THE FOLLOWING ARE PRESS RELEASES FROM DUCKS UNLIMITED AND THE ROCKY MOUNTAIN ELK FOUNDATION
Ducks Unlimited Celebrates 2024 World Wetlands Day
MEMPHIS, Tenn. – Jan. 30, 2024 – On Friday, Feb. 2, Ducks Unlimited (DU) and conservationists worldwide will celebrate World Wetlands Day (WWD) to recognize the importance of wetland ecosystems for humans and wildlife. This year’s theme is “Wetlands and Human Wellbeing.”
Part of DU’s mission is to raise public awareness about the benefits wetlands provide as waterfowl habitats and as critical natural water filters. Wetlands provide many services to our communities, including flood storage, groundwater recharge, carbon sequestration, enhanced fish habitat and much more.
Ducks Unlimited recently kicked off the most ambitious conservation campaign in history on behalf of North America’s wetlands and waterfowl. “Conservation for a Continent. Our Wetlands. Our Legacy.” The comprehensive campaign aims to raise $3 billion for habitat work across North America.
Conservation for a Continent builds on the success of DU’s groundbreaking Rescue Our Wetlands campaign, which concluded in December 2018. Rescue Our Wetlands raised an astonishing $2.34 billion from more than 2 million donors and conserved 2,236,435 acres of wildlife habitat across North America.
WWD focuses on conservation solutions for these beautiful and critical landscape features that some describe as nature’s kidneys due to their ability to filter and clean water.
WWD commemorates the Feb. 2, 1971 signing of the Convention on Wetlands in Ramsar, Iran. Each year since the first celebration in 1997, government agencies, non-governmental organizations, corporations and citizens representing all segments of society have taken advantage of the anniversary to raise public awareness of wetland values and benefits in general and the Convention in Ramsar in particular.

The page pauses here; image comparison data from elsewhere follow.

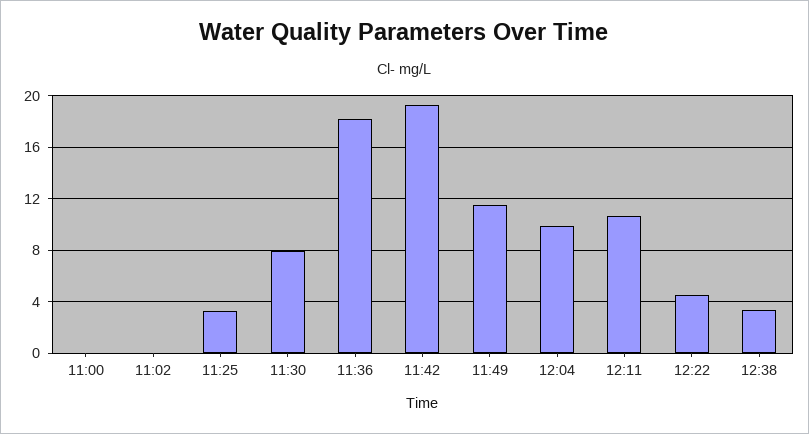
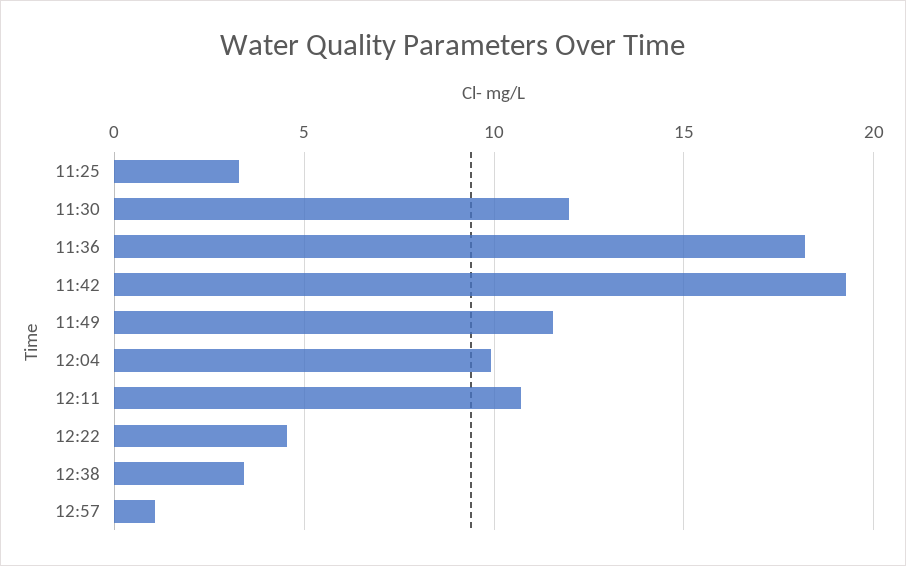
11:00: 0 -> none
11:02: 0 -> none
11:30: 8 -> 12
12:57: none -> 1

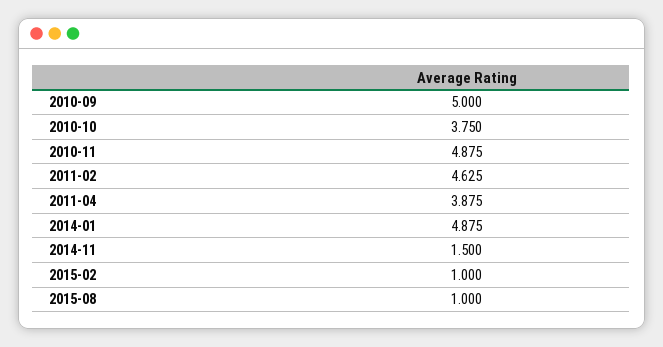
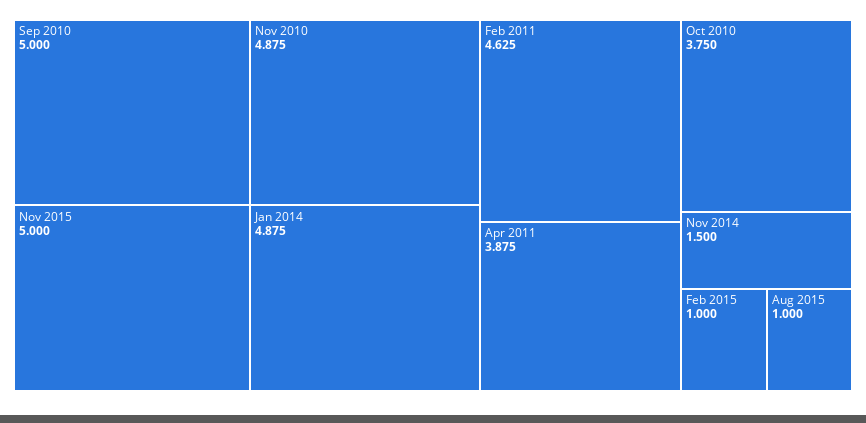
Nov 2015: none -> 5

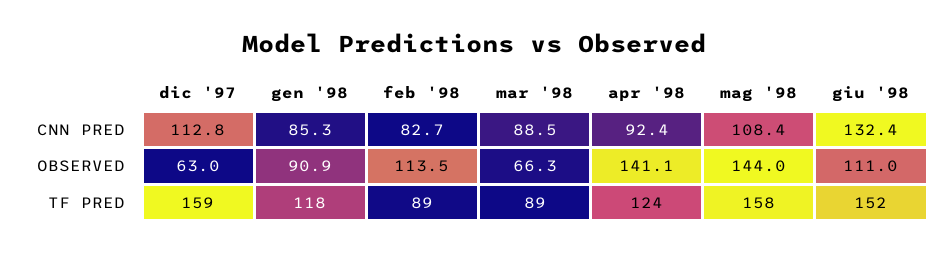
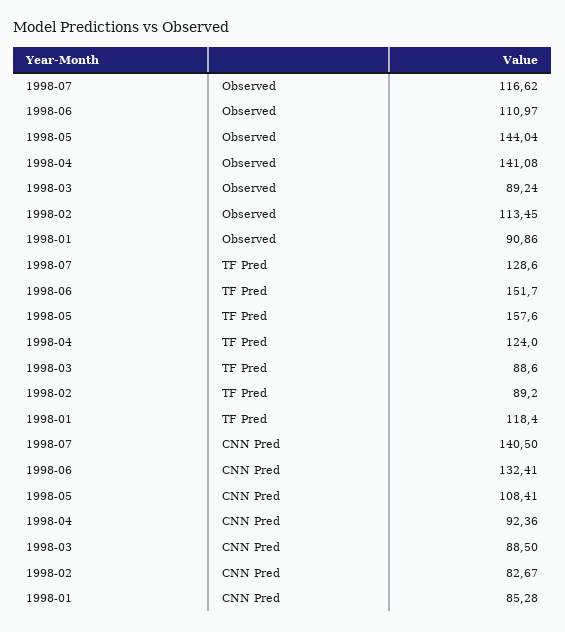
dic '97, CNN PRED: 112.8 -> none
dic '97, OBSERVED: 63 -> none
mar '98, OBSERVED: 66.3 -> 89.24
dic '97, TF PRED: 159 -> none
1998-07, OBSERVED: none -> 116.62
1998-07, TF PRED: none -> 128.6
1998-07, CNN PRED: none -> 140.5

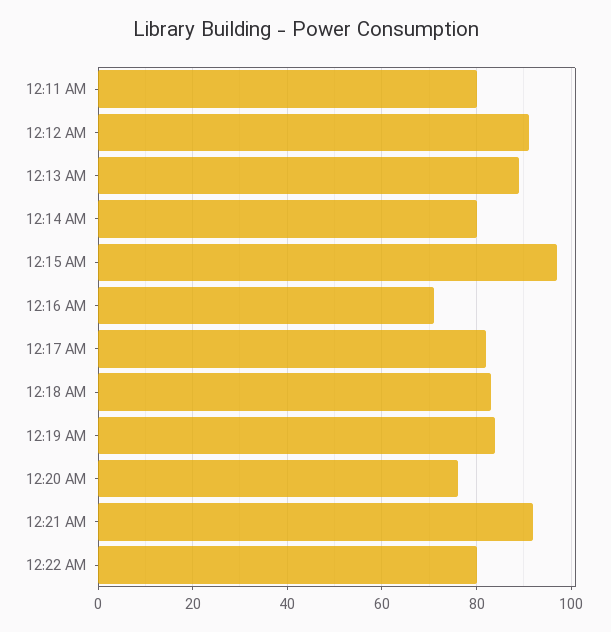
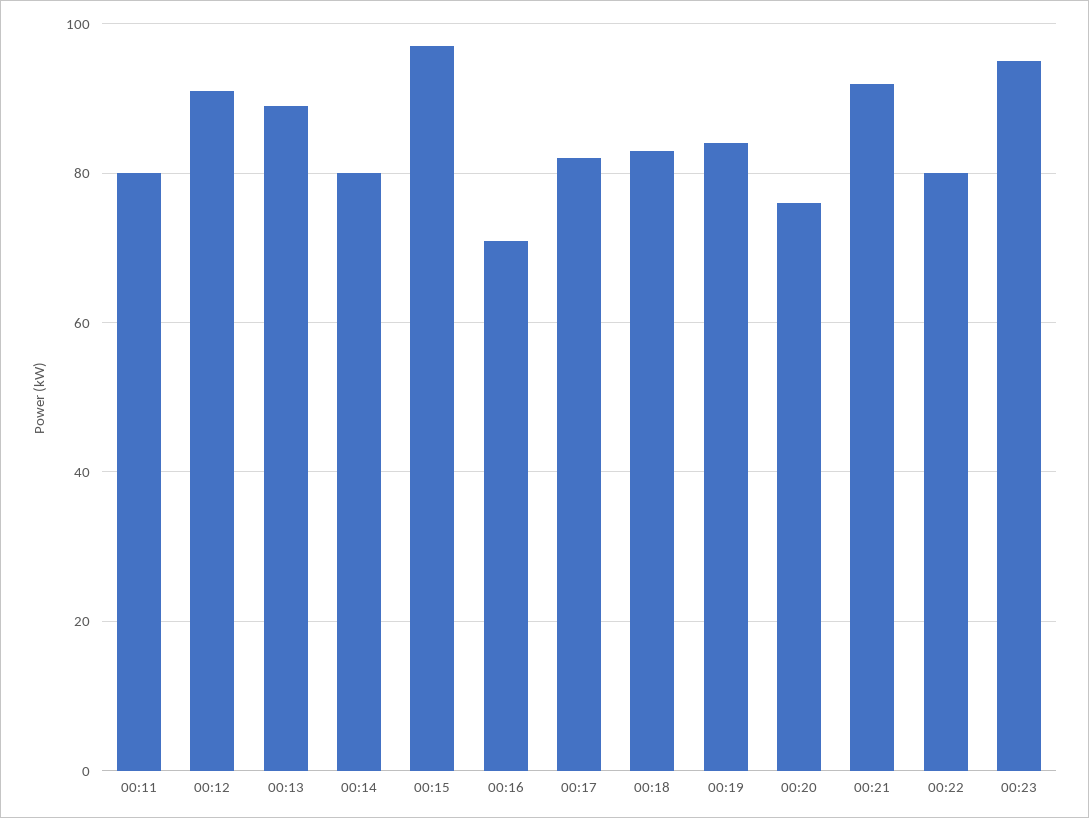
00:23: none -> 95

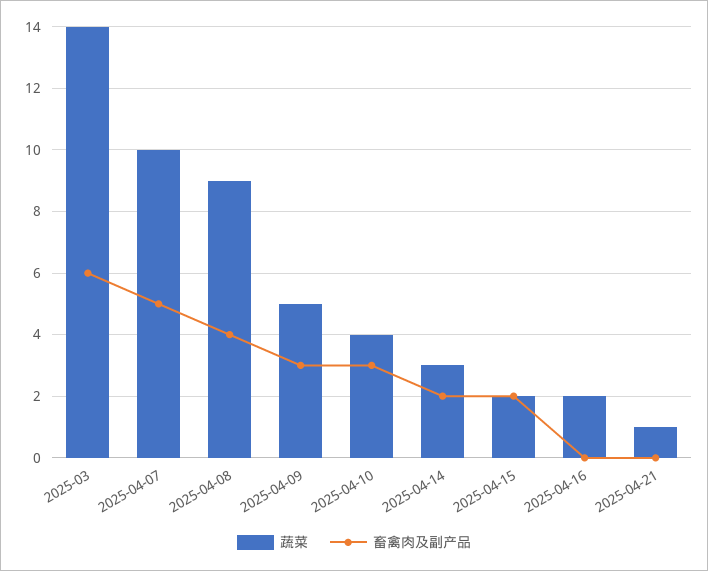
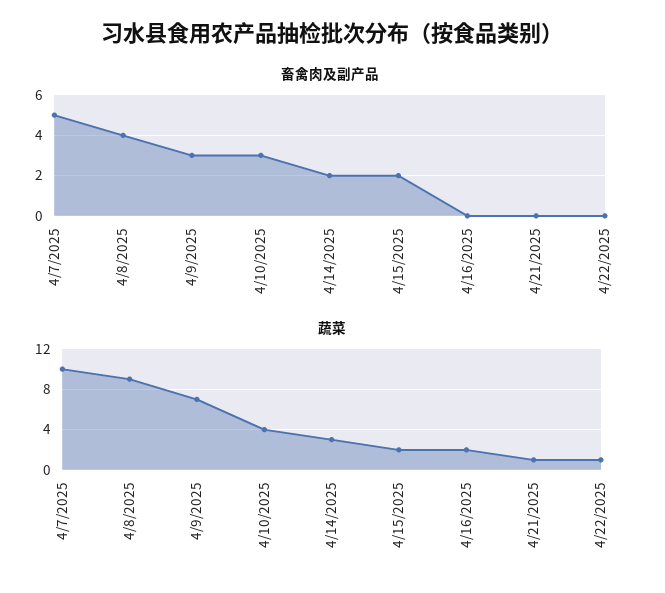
蔬菜, 2025-03: 14 -> none
畜禽肉及副产品, 2025-03: 6 -> none
蔬菜, 2025-04-09: 5 -> 7
畜禽肉及副产品, 4/22/2025: none -> 0
蔬菜, 4/22/2025: none -> 1

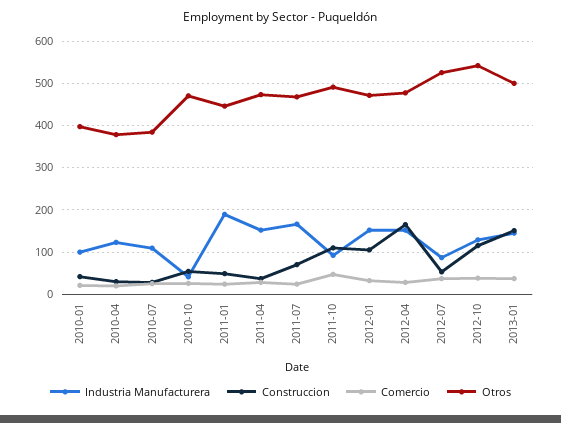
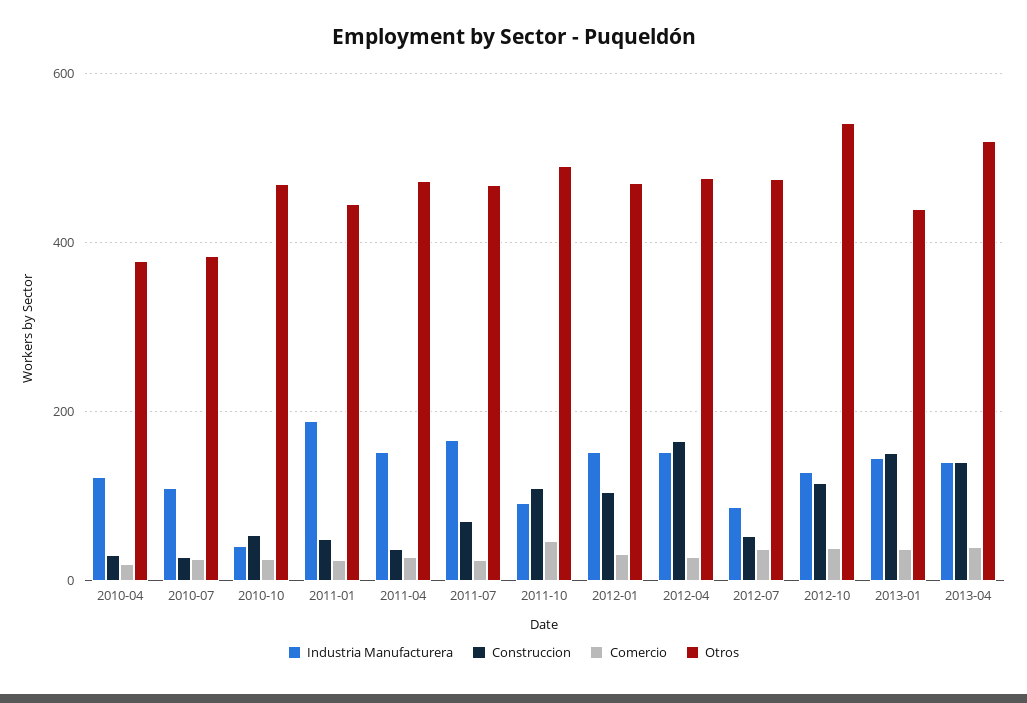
Industria Manufacturera, 2010-01: 100 -> none
Construccion, 2010-01: 40 -> none
Comercio, 2010-01: 20 -> none
Otros, 2010-01: 400 -> none
Otros, 2012-07: 520 -> 480
Otros, 2013-01: 500 -> 440
Industria Manufacturera, 2013-04: none -> 140
Construccion, 2013-04: none -> 140
Comercio, 2013-04: none -> 40
Otros, 2013-04: none -> 520

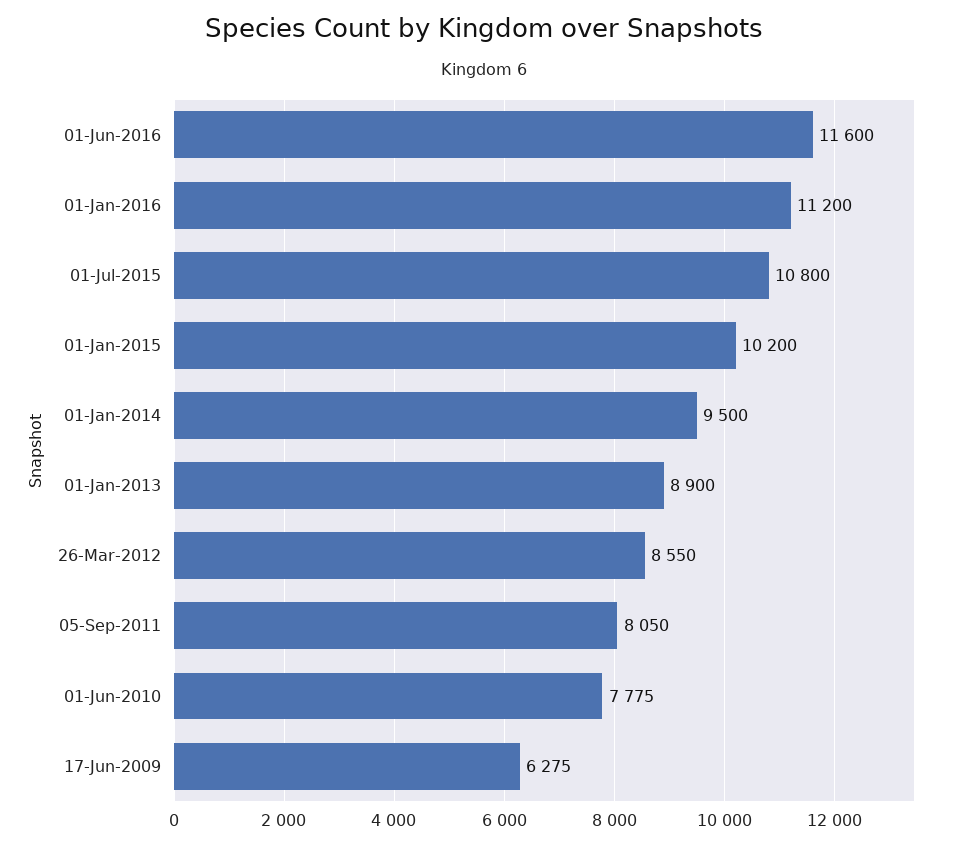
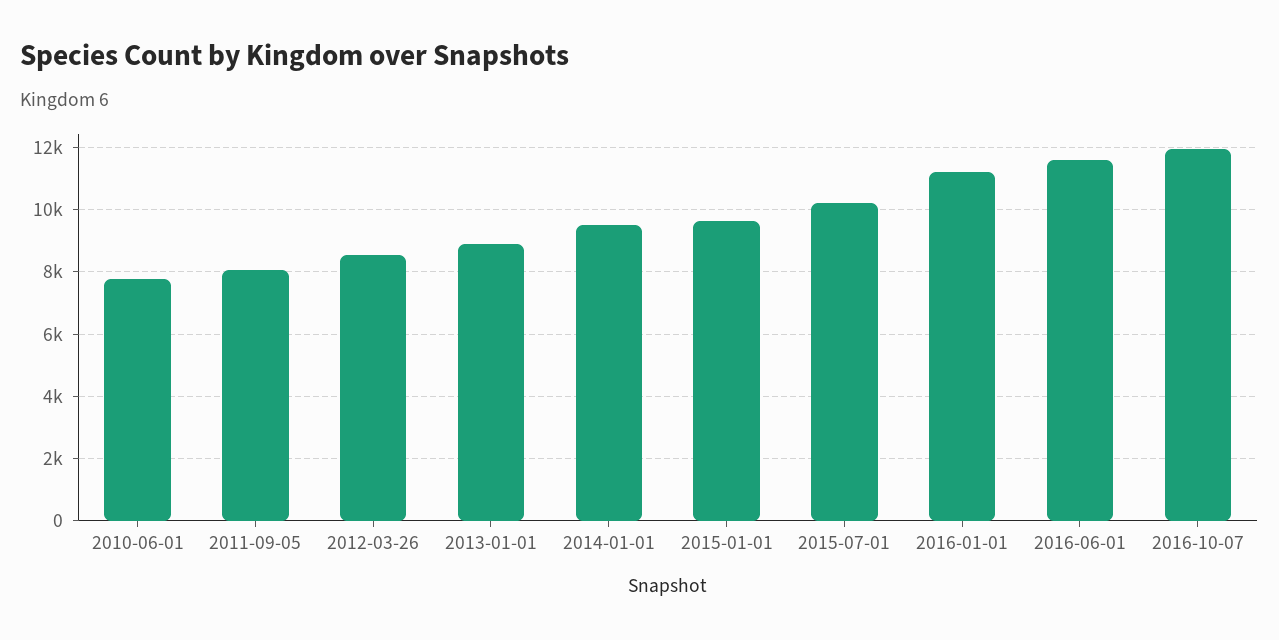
01-Jul-2015: 10800 -> 10200
01-Jan-2015: 10200 -> 9600
17-Jun-2009: 6275 -> none
2016-10-07: none -> 12000

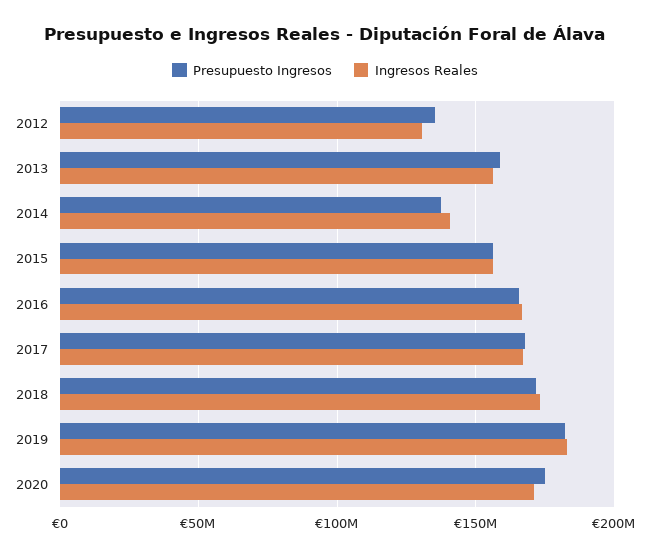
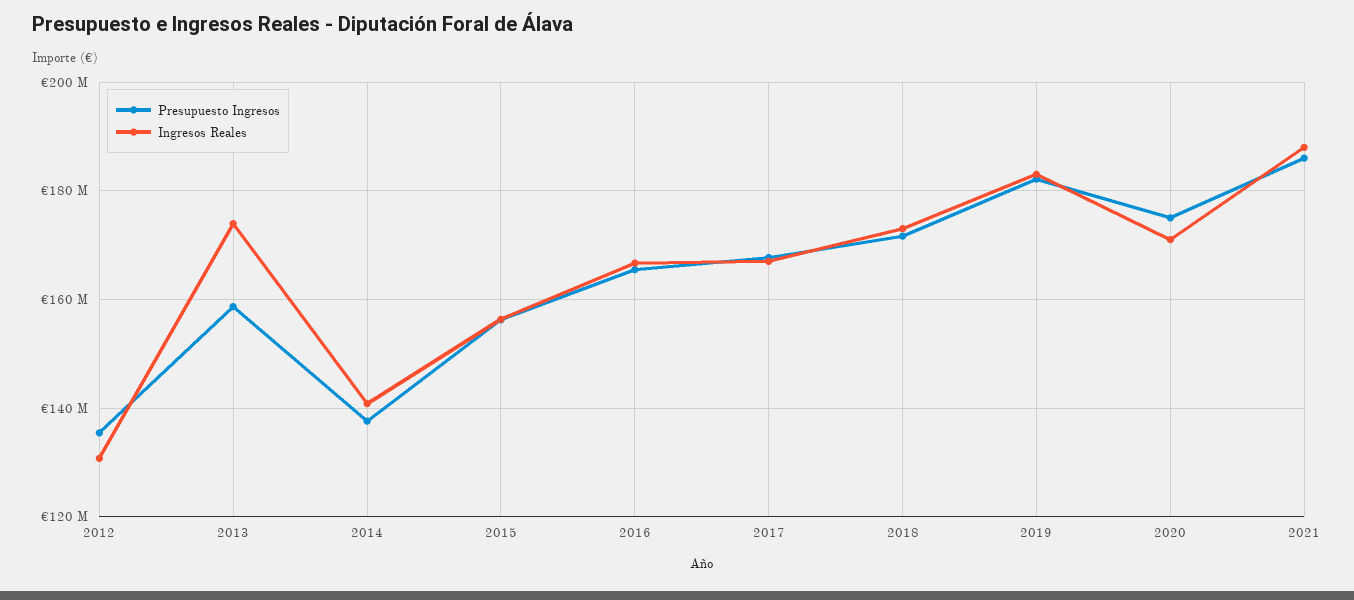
Ingresos Reales, 2013: 155000000 -> 174000000
Presupuesto Ingresos, 2021: none -> 186000000
Ingresos Reales, 2021: none -> 188000000

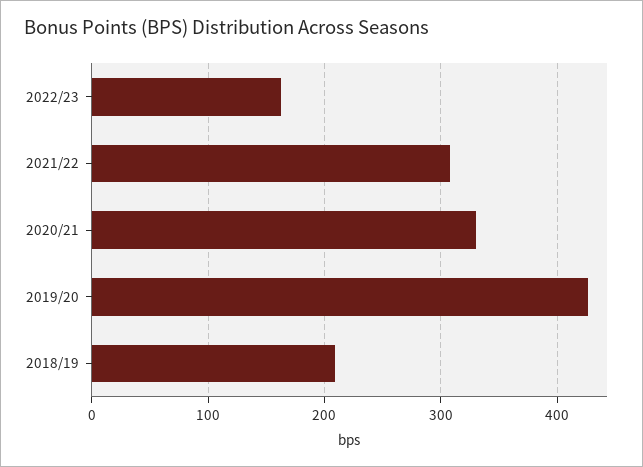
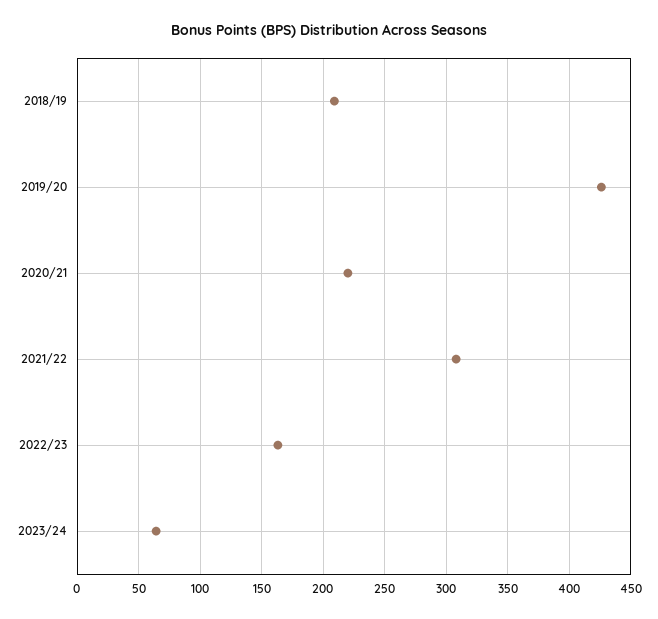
2020/21: 330 -> 220
2023/24: none -> 65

According to the Ramsar Convention, wetlands are being lost three times faster than forests.
“Wetlands conservation is what Ducks Unlimited does every day,” said DU Chief Conservation Officer Karen Waldrop. “Since 1937, DU volunteers, members, sponsors and supporters have restored or protected more than 18 million acres of habitat in North America.”
“In Fiscal Year 2023, DU protected or restored 641,000 acres of habitat in the United States alone,” Waldrop said. “But, as always, DU’s conservation work is a never-ending endeavor. Habitat work continues daily across the United States, Canada and Mexico.”
MISSOULA, Mont. — The Rocky Mountain Elk Foundation rolls into its 40th year of conservation fresh off a tandem of major land conservation and access successes.
In mid-December, RMEF and its partners conserved and opened hunting and other recreational access to 54,636 acres of Kentucky elk range, the largest voluntary conservation agreement in state history. One month earlier, a similar landscape-scale collaborative effort in Oregon protected and opened access to 15,573 acres.
“These two projects, located about 2,200 miles apart, checked the box as long-standing strategic and organizational priorities to benefit elk, mule deer and other wildlife species,” said Fred Lekse, RMEF Board of Directors chair. “Having said that, these are merely two of many significant 2023 conservation achievements in support of our mission.”
2023 Conservation Highlights
Surpassed 8.9 million acres in lifetime conservation work
Completed 11 land conservation and access projects in Colorado, Idaho, Kentucky, New Mexico, Oregon, Pennsylvania, South Dakota, Virginia and Wyoming that protected 72,813 acres and opened or improved access to 77,960 acres
Allocated funding for 130 habitat stewardship and 43 wildlife management projects in 22 states that enhanced 161,180 acres in support of calving grounds, winter range, migration corridors and bolstering scientific research both in the East and the West
Increased wildfire restoration funding to $1.6 million for 2021-2023 projects
Awarded $842,000 in RMEF/partner support for southern Appalachian elk country
Allocated $400,000 to conserve migration corridors and $250,000 for migration mapping
Supplied $200,000 to advance chronic wasting disease research/management
Completed 291 projects to bolster youth firearm and archery teams, mentored hunts, outdoor and conservation camps, and similar hunting heritage outreach efforts in 38 states
Fortified OutdoorClass, a video-based subscription service for hunters of all skill levels
Advocated for/helped restore nationwide school funding for hunter education and archery programs
“We salute our volunteers who work to generate crucial funding for this work by hosting banquets and other events,” said Kyle Weaver, RMEF president and CEO. “We thank them, as well as our members, donors, sponsors and partners for their continued support.”